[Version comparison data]

__________

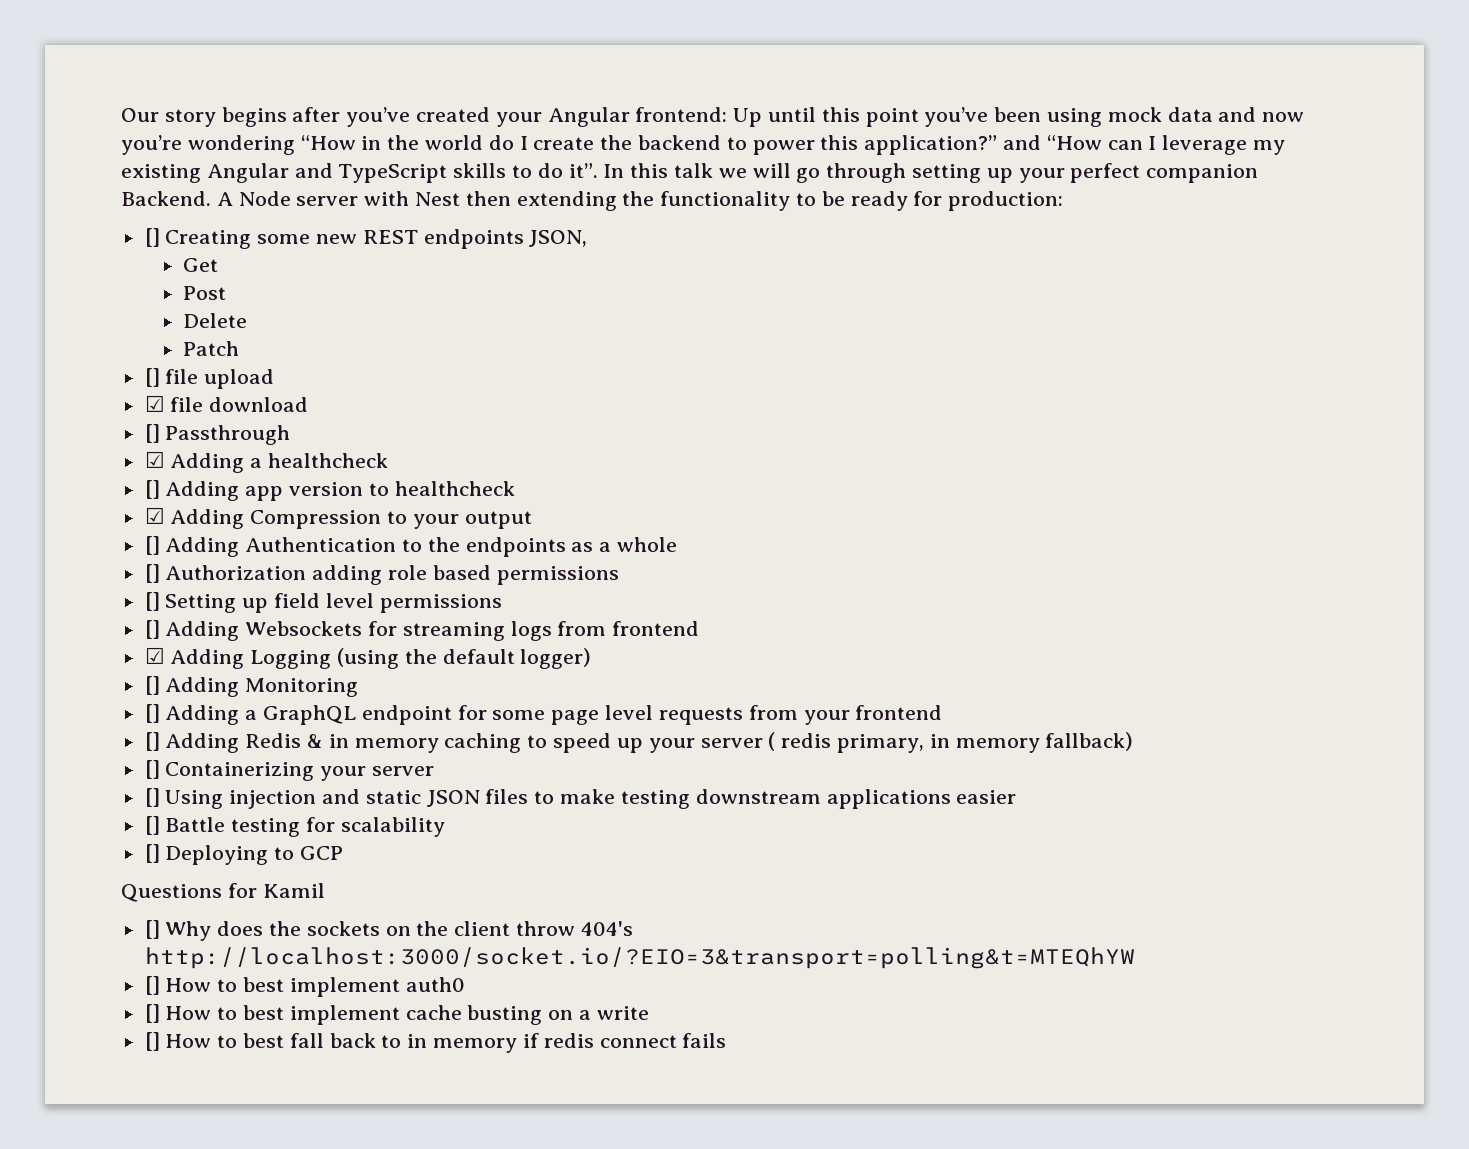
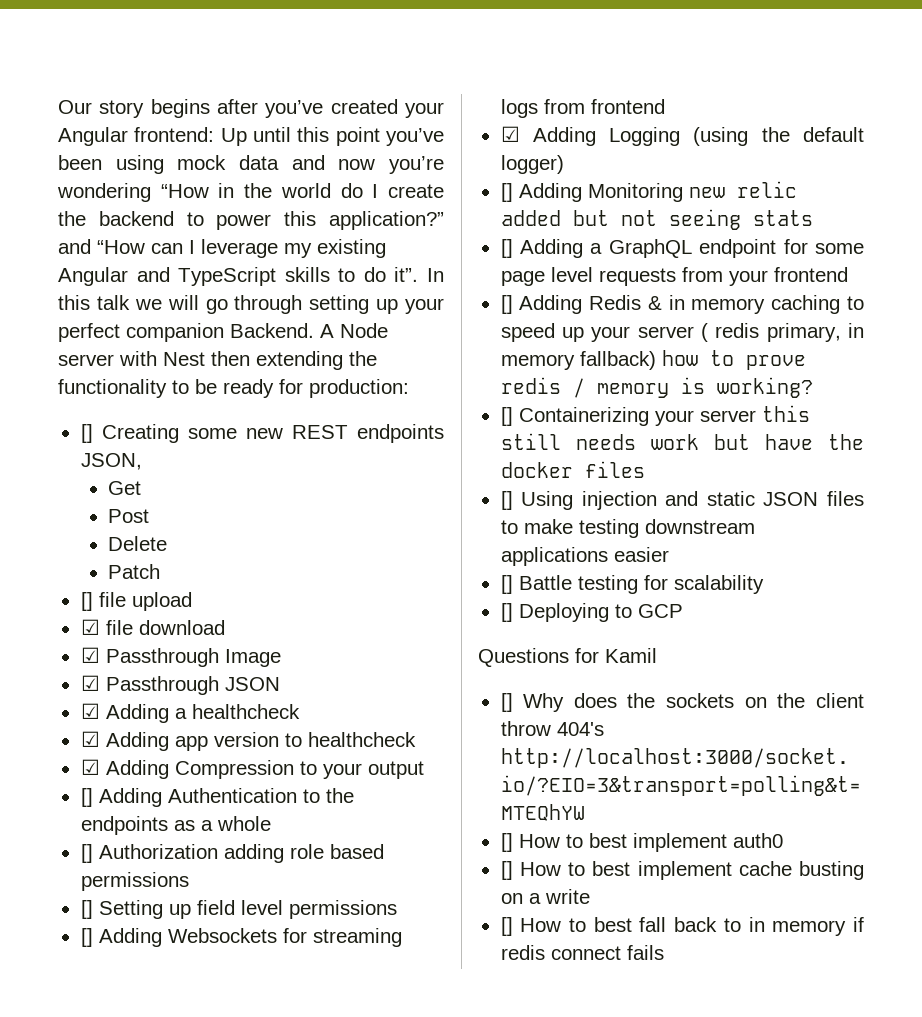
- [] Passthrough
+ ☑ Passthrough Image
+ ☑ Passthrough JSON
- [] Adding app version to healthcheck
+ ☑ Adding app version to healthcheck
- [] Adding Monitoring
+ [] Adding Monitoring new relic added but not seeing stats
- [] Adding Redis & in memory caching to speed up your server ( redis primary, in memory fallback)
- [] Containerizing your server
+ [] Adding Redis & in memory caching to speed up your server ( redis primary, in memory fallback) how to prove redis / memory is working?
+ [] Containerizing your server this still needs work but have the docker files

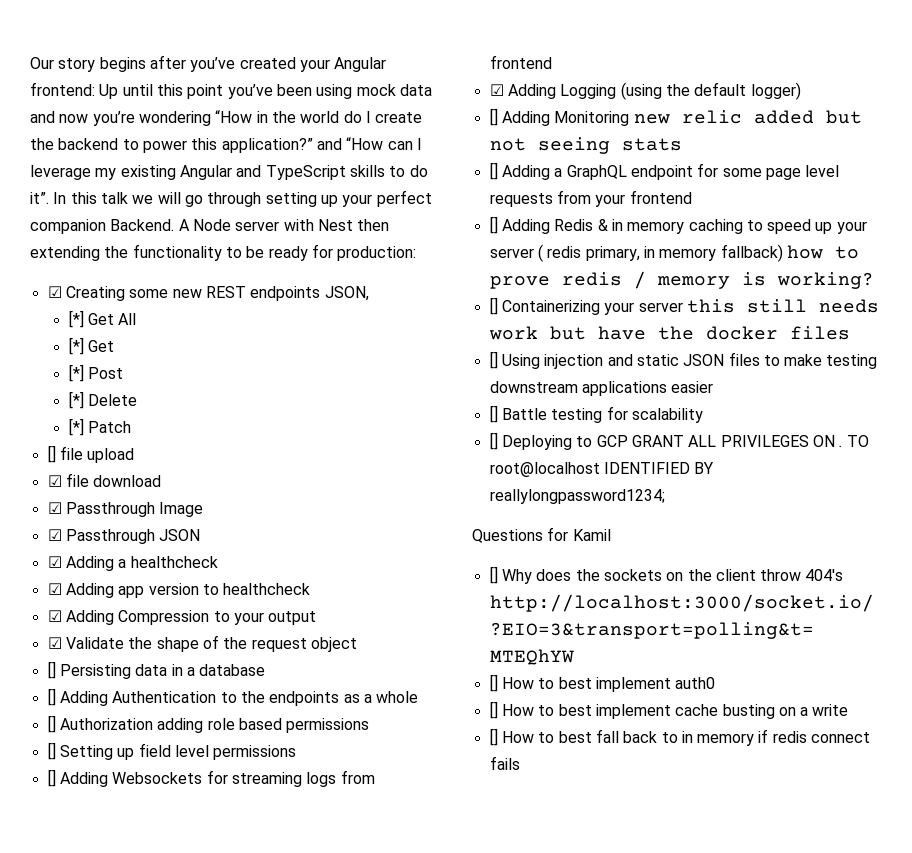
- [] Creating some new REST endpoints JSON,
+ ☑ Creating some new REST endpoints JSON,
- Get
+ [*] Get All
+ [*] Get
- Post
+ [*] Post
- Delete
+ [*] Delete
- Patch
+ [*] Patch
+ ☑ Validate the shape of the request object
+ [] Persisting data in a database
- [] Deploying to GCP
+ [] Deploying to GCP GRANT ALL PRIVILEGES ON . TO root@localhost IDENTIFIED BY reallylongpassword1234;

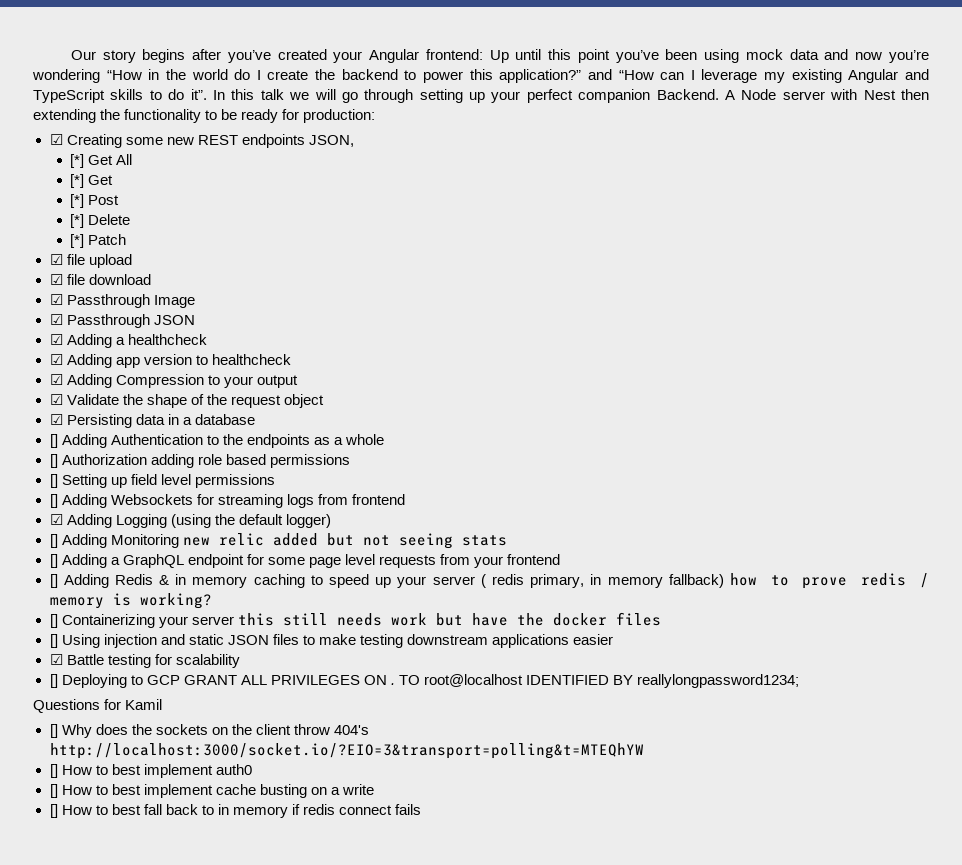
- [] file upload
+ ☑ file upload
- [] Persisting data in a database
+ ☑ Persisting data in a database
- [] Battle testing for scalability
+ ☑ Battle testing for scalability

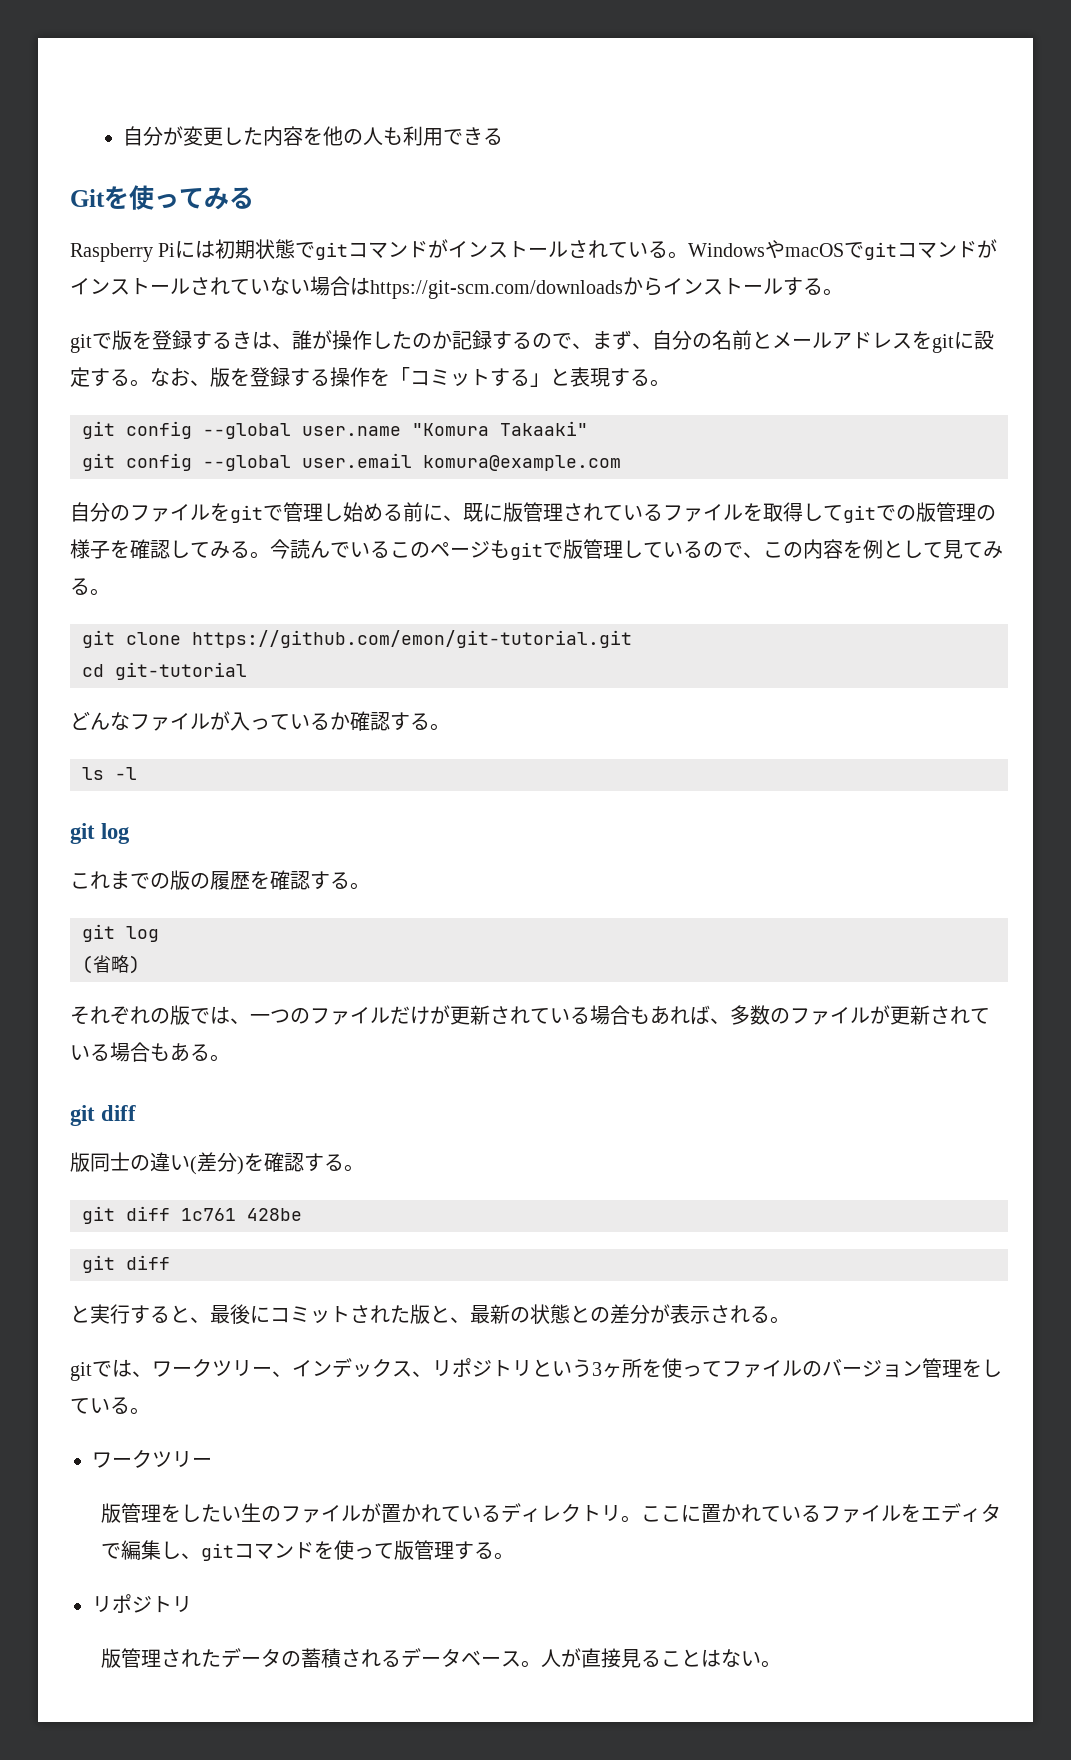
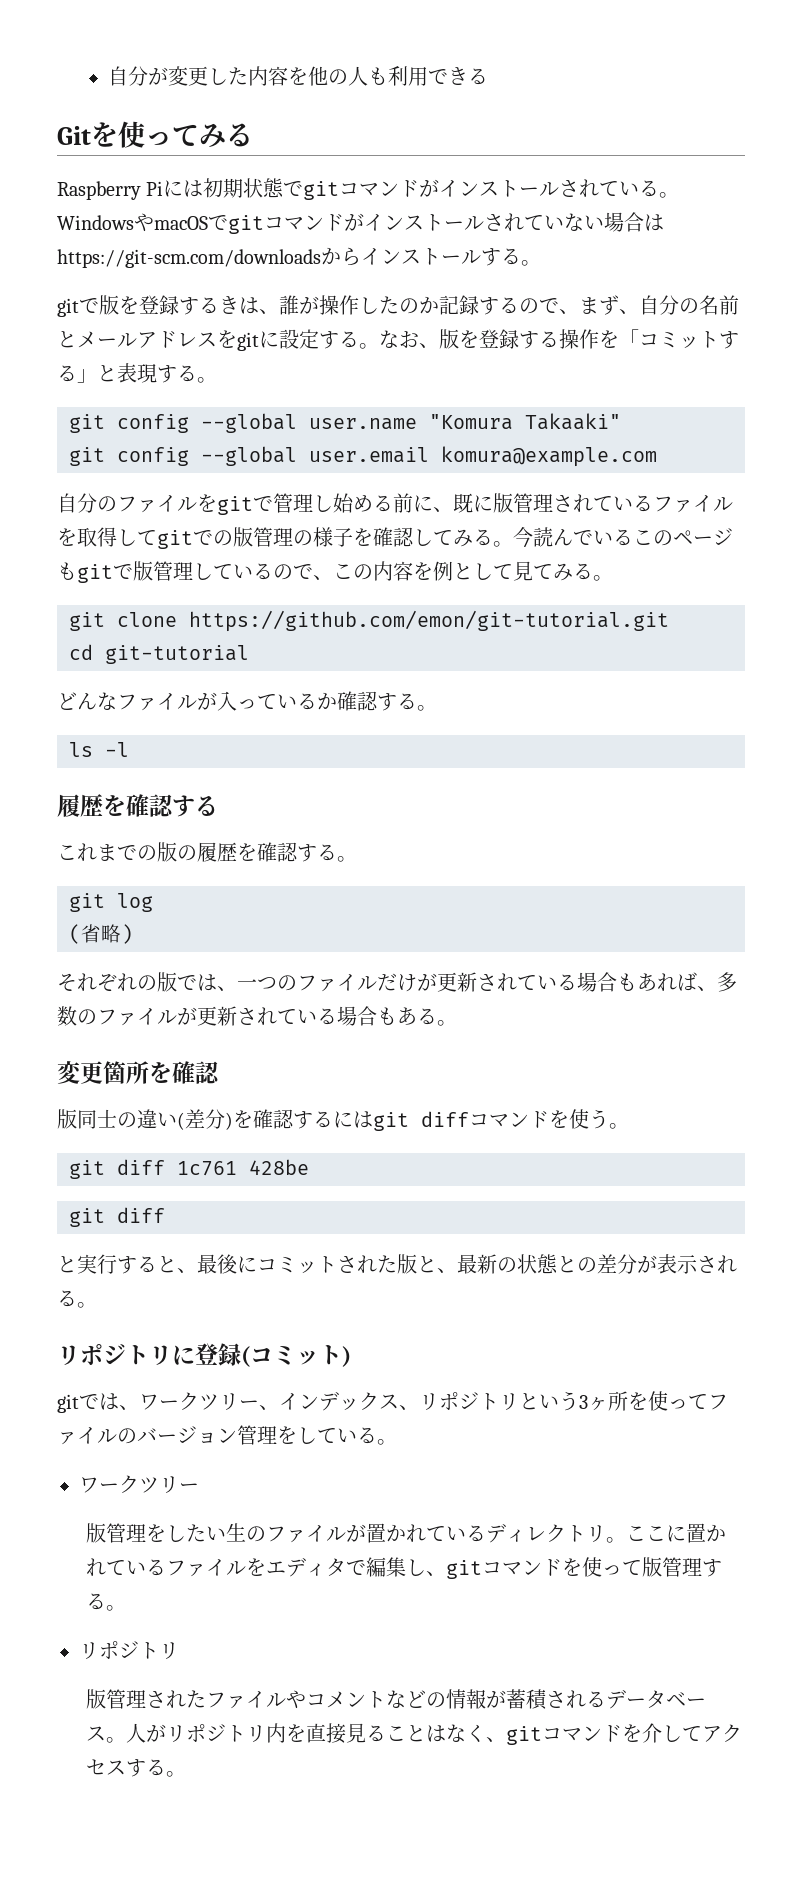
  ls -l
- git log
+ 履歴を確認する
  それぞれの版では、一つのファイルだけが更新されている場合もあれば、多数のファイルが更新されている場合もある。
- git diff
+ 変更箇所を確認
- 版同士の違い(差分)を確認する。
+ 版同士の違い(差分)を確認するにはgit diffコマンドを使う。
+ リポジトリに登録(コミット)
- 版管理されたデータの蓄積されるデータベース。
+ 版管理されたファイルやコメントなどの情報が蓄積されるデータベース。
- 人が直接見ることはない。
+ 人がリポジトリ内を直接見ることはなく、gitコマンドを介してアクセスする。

__________

Problem to work on:
Return nothing but the lines running from the start of the data to the line with "not seeing stats", please, both ends included and no pictures.

Response box:
- [] Passthrough
+ ☑ Passthrough Image
+ ☑ Passthrough JSON
- [] Adding app version to healthcheck
+ ☑ Adding app version to healthcheck
- [] Adding Monitoring
+ [] Adding Monitoring new relic added but not seeing stats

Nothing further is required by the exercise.